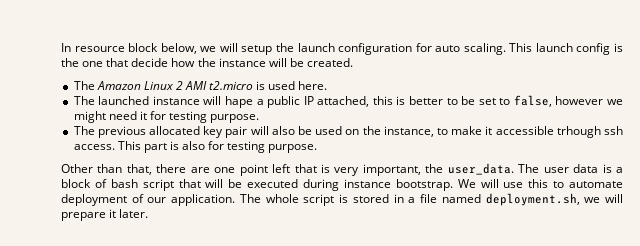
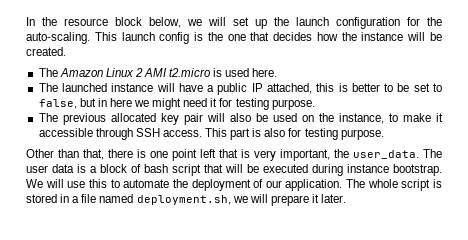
(71, 47) none -> [42,17,57,26] the
[241,45,273,55] setup -> [233,17,267,29] set up
[435,43,506,55] auto scaling. -> [427,17,442,26] [26,32,90,44] the auto-scaling.
[131,58,169,67] decide -> [273,32,313,41] decides
[224,96,253,108] hape -> [178,83,203,92] have
[555,96,604,105] however -> [79,98,132,107] but in here
[556,126,623,138] trhough ssh -> [95,128,160,140] through SSH
[190,167,210,173] are -> [137,149,146,158] is
(623, 184) none -> [172,179,188,188] the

Required action: Output the listing above exactly, excluding all pictures.

Reply:
(71, 47) none -> [42,17,57,26] the
[241,45,273,55] setup -> [233,17,267,29] set up
[435,43,506,55] auto scaling. -> [427,17,442,26] [26,32,90,44] the auto-scaling.
[131,58,169,67] decide -> [273,32,313,41] decides
[224,96,253,108] hape -> [178,83,203,92] have
[555,96,604,105] however -> [79,98,132,107] but in here
[556,126,623,138] trhough ssh -> [95,128,160,140] through SSH
[190,167,210,173] are -> [137,149,146,158] is
(623, 184) none -> [172,179,188,188] the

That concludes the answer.